:: Exercise aim ::
Only the lines that hold the word "logo" are wanted from this listing.

Extracted material Block Start

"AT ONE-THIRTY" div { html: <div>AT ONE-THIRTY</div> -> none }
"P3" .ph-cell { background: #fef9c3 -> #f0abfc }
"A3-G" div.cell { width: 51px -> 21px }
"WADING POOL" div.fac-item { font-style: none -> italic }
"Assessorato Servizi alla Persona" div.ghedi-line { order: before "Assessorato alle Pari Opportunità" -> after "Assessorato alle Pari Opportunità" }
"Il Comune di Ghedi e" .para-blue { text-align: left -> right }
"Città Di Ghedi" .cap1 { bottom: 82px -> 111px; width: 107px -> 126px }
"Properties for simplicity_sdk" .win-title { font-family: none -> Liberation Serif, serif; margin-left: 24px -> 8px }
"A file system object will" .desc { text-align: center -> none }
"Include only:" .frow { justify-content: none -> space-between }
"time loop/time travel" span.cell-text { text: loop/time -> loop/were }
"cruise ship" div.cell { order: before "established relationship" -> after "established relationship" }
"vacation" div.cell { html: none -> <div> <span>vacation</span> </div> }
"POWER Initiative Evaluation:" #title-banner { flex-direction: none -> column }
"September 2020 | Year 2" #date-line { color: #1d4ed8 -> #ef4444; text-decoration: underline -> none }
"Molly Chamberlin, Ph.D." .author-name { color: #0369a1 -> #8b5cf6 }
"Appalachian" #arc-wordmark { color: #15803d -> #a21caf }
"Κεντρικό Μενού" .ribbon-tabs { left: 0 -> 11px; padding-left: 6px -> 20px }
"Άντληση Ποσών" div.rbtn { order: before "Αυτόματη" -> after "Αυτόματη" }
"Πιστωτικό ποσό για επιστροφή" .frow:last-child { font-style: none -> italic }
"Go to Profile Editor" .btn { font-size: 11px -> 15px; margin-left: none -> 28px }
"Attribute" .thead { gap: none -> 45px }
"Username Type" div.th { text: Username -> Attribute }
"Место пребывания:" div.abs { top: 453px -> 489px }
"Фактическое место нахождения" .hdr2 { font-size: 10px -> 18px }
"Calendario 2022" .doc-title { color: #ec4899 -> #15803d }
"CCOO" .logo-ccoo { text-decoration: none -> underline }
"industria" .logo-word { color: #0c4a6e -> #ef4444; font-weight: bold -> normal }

Extracted material Block End

:: Your response ::
"CCOO" .logo-ccoo { text-decoration: none -> underline }
"industria" .logo-word { color: #0c4a6e -> #ef4444; font-weight: bold -> normal }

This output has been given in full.